Figures 1 1A to 1 1 1 are scanning electron microscopy (SEM) images of the particles produced in Preparation Example 7.

Detailed Description

The present invention relates to the finding that a particular form of particulate product can efficiently convert liquids (e.g. oils) into powder form, in particular, a free-flowing powder. Advantageously, formulations can be obtained with loading capacities that exceed currently available powder formulations of liquids (e.g. oils). In the formulations of the present invention, the liquid is loaded onto the particulate product. In other words, the particulate product acts as a carrier for the liquid.

Particulate products that can be used in the present invention contain particles that comprise: one or more of sodium chloride, potassium chloride, calcium chloride, a phosphate, a carbonate, a sulfate and a cellulose derivative; and an organic material that is a solid at ambient temperature (e.g. from about 15 °C to about 35 °C or from about 15 °C to about 25 °C). For example, the particulate products may contain particles that comprise: one or more of sodium chloride, potassium chloride, a phosphate, a carbonate, a sulfate and a cellulose derivative; and an organic material that is a solid at ambient temperature. The particles of the particulate product may comprise a minor proportion by weight (e.g. up to about 20% by weight) of the organic material and have a structure comprised of individual crystallites of one or more of sodium chloride, potassium chloride, calcium chloride, a phosphate, a carbonate, a sulfate and a cellulose derivative (e.g. one or more of sodium chloride, potassium chloride, a phosphate, a carbonate, a sulfate and a cellulose derivative), attached together within the particles.

Additionally, the particulate product comprises at least a proportion of hollow particles comprised of an outer shell formed of individual crystallites of the one or more of sodium chloride, potassium chloride, calcium chloride, a phosphate, a carbonate, a sulfate and a cellulose derivative (e.g. one or more of sodium chloride, potassium chloride, a phosphate, a carbonate, a sulfate and a cellulose derivative) attached together to form the shell, which itself surrounds the hollow interior cavity of the particle.
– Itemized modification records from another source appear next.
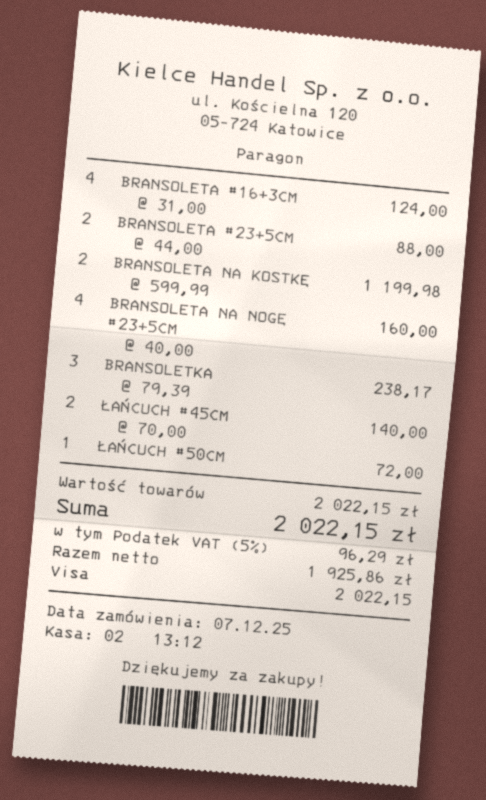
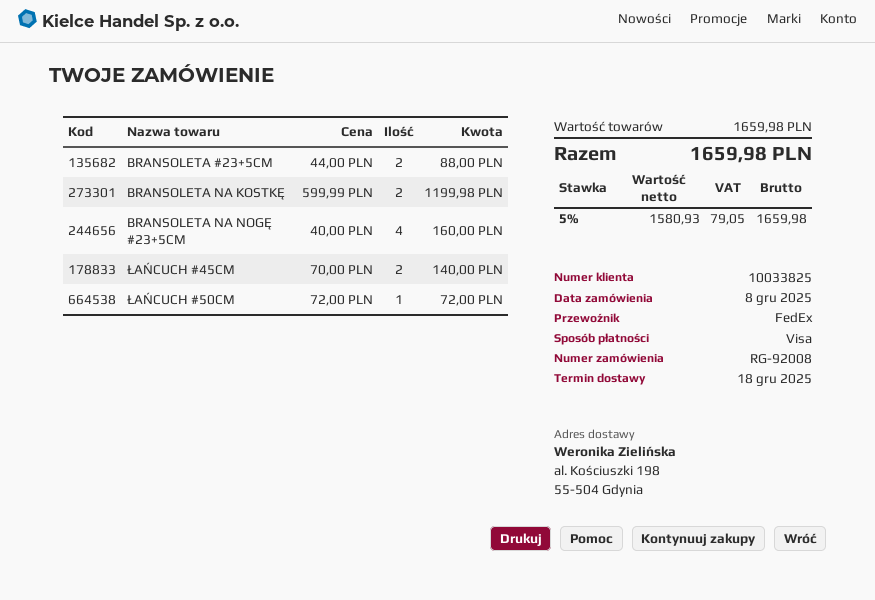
order date: 2025-12-07 -> 2025-12-08
BRANSOLETA #16+3CM: 4 x 31.00 = 124.00 -> none
BRANSOLETKA: 3 x 79.39 = 238.17 -> none
subtotal: 2022.15 -> 1659.98
net: 1925.86 -> 1580.93
tax: 5% = 96.29 -> 5% = 79.05
total: 2022.15 -> 1659.98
These hollow particles may be termed "microspheres". The shell may be "complete" in the sense that the hollow interior cavity is fully encased by the shell. Alternatively, the shell may not be fully complete. The structure of the hollow particles and the individual crystallites may readily be visualised under a Scanning Electron Microscope at an appropriate magnification (e.g. x5000).

Examples of phosphates that can be used in the present invention include, but are not limited to, calcium phosphate and sodium phosphate. Examples of carbonates that can be used in the present invention include, but are not limited to, sodium bicarbonate and potassium bicarbonate. In certain embodiments, the carbonate is not calcium carbonate.
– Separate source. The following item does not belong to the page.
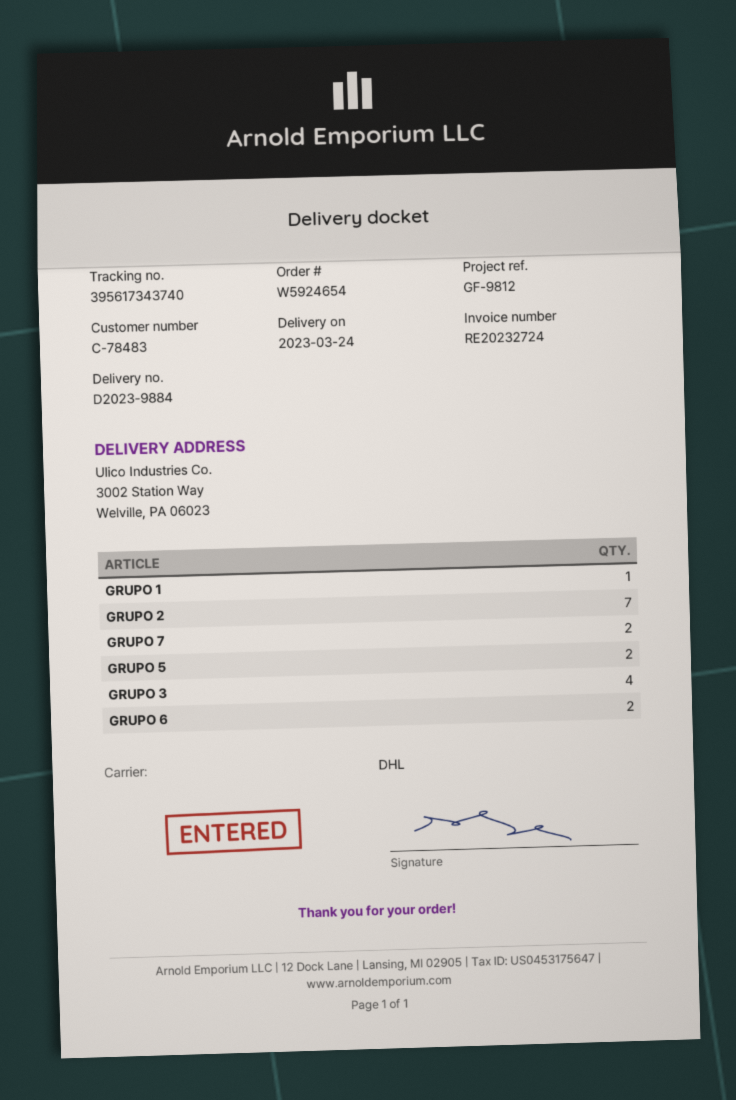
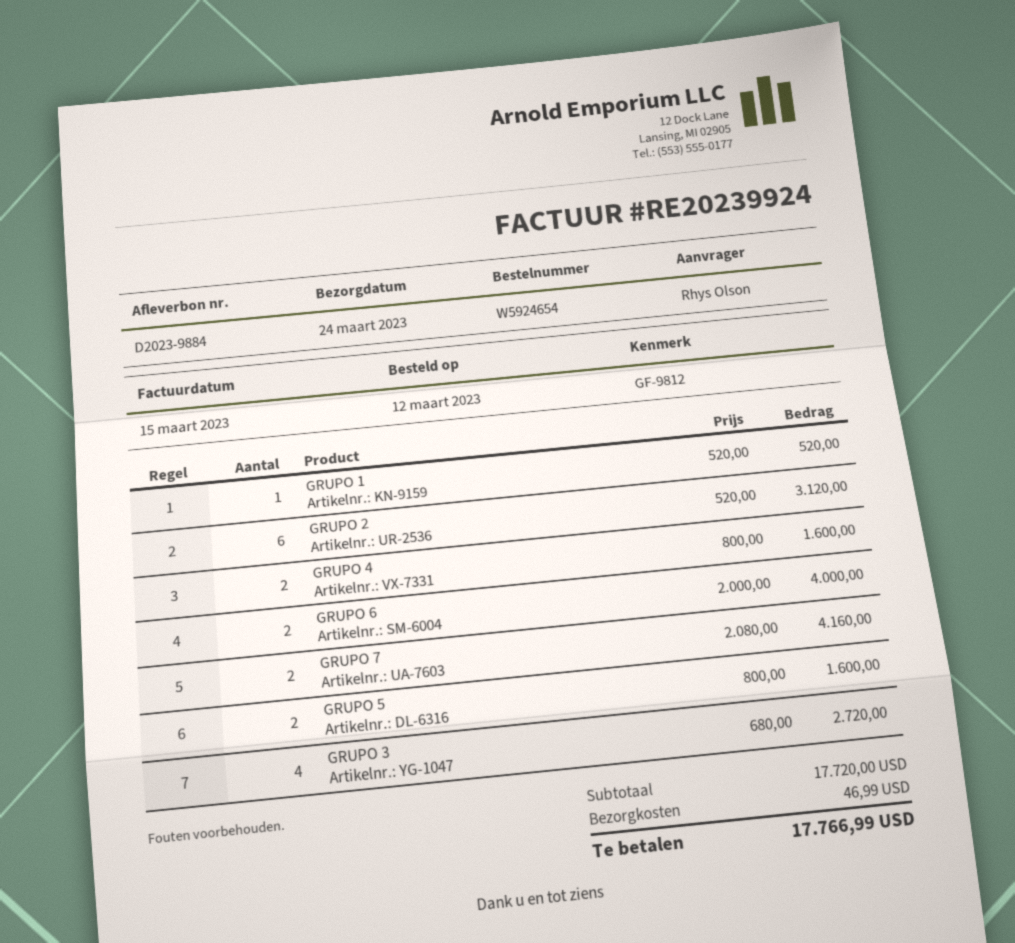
invoice number: RE20232724 -> RE20239924
GRUPO 2: 7 -> 6
GRUPO 4: none -> 2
A non-limiting example of a sulfate that can be used in the present invention is calcium sulfate.

Examples of cellulose derivatives that can be used in the present invention include, but are not limited to, microcrystalline cellulose. The particles contained in the particulate product may comprise a blend of two or more salts selected from sodium chloride, potassium chloride, calcium chloride, a phosphate, a carbonate, a sulfate and a cellulose derivative. For example, the particles may comprise a blend of two salts selected from sodium chloride, potassium chloride, calcium chloride, a phosphate, a carbonate, a sulfate and a cellulose derivative. In embodiments in which the particles comprise a blend of two or more salts, the two or more salt components may be present in equal or unequal amounts by weight with respect to each other. The particles may comprise a blend of two or more salts selected from the group consisting of sodium chloride, potassium chloride, calcium chloride and sodium bicarbonate. For example, the particles may comprise a blend of: sodium chloride and potassium chloride; sodium chloride and calcium chloride; sodium chloride and sodium bicarbonate; potassium chloride and calcium chloride; potassium chloride and sodium bicarbonate; or calcium chloride and sodium bicarbonate. Alternatively, the particles may comprise a blend of: sodium chloride, potassium chloride and calcium chloride; sodium chloride, potassium chloride and sodium bicarbonate; sodium chloride, calcium chloride and sodium bicarbonate; or potassium chloride, calcium chloride and sodium bicarbonate. Further, the particles may comprise a blend of: sodium chloride, potassium chloride, calcium chloride and sodium bicarbonate.

In an embodiment, the particles comprise a blend of sodium chloride with one or more of potassium chloride, calcium chloride and sodium bicarbonate. Preferably, the sodium chloride is present in an amount from 50% to 99% by weight relative to the total weight of the sodium chloride, potassium chloride, calcium chloride and sodium bicarbonate present in the particles. For example, the sodium chloride may be present in an amount from 50% to 90%, from 50% to 80%, from 60% to 80% or from 70% to 80% by weight relative to the total weight of the sodium chloride, potassium chloride, calcium chloride and sodium bicarbonate present in the particles.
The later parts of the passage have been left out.